You’re not missing much anyway, unless you enjoy really generic platformers2 you can complete in a half hour. Like Croc’s World before it, the whole thing seems ready-made for phones, the ‘copy and paste’ stuff that chokes off originality and just clogs up the marketplace out of spite. The colorful worlds are nice, but the lack of difficulty makes Super MechaMan ‘a curious glance’ at best, with ‘a skippable bore’ being the more likely outcome.


  1. Which, for the record, seems a little ridiculous. Snails? Really? I’m not telling anybody how to make their game, but ‘snails’ are not what I think of when I hear ‘threatening foot soldier’. What’s the worst they could do? Chase me really slowly, leaving a slimy trail behind? Oh, great, a mess I have to clean up? I’m shaking in my little Mech suit. 
  2. You shouldn’t. Please say you don’t. 

11 thoughts on “REVIEW: Super MechaMan”

    1. Yeah, I downloaded the trial, but haven’t gotten to it yet. I picked an odd review schedule; PLARINET coming tomorrow, then 2D World Creator, Eternal Nightmare, and probably get to Border Dash some time after that. Assuming nothing else big releases. Oh, and all this between Destiny and the regular work week. 🙂

    1. Hmm, I guess I’m just not seeing the same things as you guys after playing this. Either way, the more opinions, the better. A game should never be defined by what one person thinks / says about it. Not that you guys should stop reading this reviews ( 🙂 ), but definitely we should all have an equal say regarding a game.

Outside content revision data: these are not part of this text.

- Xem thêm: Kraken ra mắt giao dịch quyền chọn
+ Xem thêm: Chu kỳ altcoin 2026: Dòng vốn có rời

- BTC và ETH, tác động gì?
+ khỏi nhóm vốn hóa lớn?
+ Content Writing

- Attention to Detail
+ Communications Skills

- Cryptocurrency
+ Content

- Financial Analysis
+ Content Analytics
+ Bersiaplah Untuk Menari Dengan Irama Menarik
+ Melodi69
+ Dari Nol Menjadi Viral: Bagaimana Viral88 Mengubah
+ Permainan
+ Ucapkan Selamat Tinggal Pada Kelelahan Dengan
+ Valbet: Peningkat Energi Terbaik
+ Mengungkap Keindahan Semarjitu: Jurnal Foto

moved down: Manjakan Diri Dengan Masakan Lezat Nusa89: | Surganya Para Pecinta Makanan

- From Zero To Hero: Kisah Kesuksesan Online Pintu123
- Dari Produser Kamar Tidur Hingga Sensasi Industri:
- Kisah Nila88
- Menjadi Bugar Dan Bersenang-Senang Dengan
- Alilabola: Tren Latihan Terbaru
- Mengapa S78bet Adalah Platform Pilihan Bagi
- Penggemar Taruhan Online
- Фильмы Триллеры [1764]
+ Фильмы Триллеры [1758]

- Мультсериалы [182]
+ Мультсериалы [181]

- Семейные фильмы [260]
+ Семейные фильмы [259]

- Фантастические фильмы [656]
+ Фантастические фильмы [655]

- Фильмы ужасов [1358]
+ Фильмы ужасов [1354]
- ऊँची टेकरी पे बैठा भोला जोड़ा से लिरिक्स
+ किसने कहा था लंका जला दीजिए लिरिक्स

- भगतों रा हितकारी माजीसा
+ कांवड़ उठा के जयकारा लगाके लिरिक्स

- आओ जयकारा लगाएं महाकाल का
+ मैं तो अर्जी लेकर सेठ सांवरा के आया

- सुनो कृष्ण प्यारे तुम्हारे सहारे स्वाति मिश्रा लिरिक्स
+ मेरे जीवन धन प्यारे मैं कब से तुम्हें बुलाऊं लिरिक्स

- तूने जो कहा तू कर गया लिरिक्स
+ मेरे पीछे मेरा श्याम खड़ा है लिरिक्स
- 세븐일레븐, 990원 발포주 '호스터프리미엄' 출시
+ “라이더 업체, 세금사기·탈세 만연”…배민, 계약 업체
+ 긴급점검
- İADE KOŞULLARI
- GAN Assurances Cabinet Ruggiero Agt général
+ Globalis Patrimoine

    2. Yes, Lord Hurley. We, the peasants, have spoken! All those years of oppressing our opinions, telling us what to think, it all comes to an end, right now! This is a revolt, and we won’t stop until our demands are met!

      We want justice, we want freedom… we want free beer!

    1. I wanted to like it, I really did. The idea might have been a little too Mega Man-ish to be original, but it could have been an interesting platformer, were it more balanced. The suit gives you way too much power, and the levels themselves are uninteresting, even boring, when you can just shoot your way through them without thinking.

      They could expand it, like you said, with a sequel. If they were balance the difficulty, make the stages / platforming a little less generic, it could be fun. We’ll have to see.

    2. This one’s not too bad, to be honest. I revisited a lot of 80’s platformers lately and crap, they used to be tough as hell. So it was quite relaxing to not have to worry about losing a live every ten seconds.

    3. The 80’s where all about “feed me another quarter” so the object was to get you addicted then make it hard has hell. Even when games started coming out on consoles they still played out very hard. Super Mario Brothers was one of the toughest games to control with that joystick.

    4. Agreed, the 80s were unnecessarily tough, and I certainly do not want to revisit that type of challenge (even contemporary stuff like Shovel Knight and Azure Striker Gunvolt had that in spots).

      I’m all for easy street… if there’s still a challenge or some kind of gameplay motivation to see it through. The suit just makes it way too simple to breeze through, and the levels / platforming stuff is toddler-basic. I know I’ve brought this up before, but Mario remains the champion of platformers because of its constant iteration and fresh ideas, be it a 2D or 3D game. Even though we’ve all played a ton of of them, they’re still fun as hell to play and feel new. That’s not easy to do game after game.

      So when stuff like Super MechaMan comes around, blows it difficulty out of the water, then throws in a bunch of recycled jumps / platforms over gaps, ❓ bricks, and other Mario whatnots, I take offense to that. You can be a homage all you want, but at least make it fun / interesting. Throwing in those components and calling yourself a platformer doesn’t mean you’re a worthwhile platformer.

      And yes, yes, I realize this is a $1 game and an indie project, but still, come on. Putting more effort into your games is going to ultimately pay off at some point. Probably.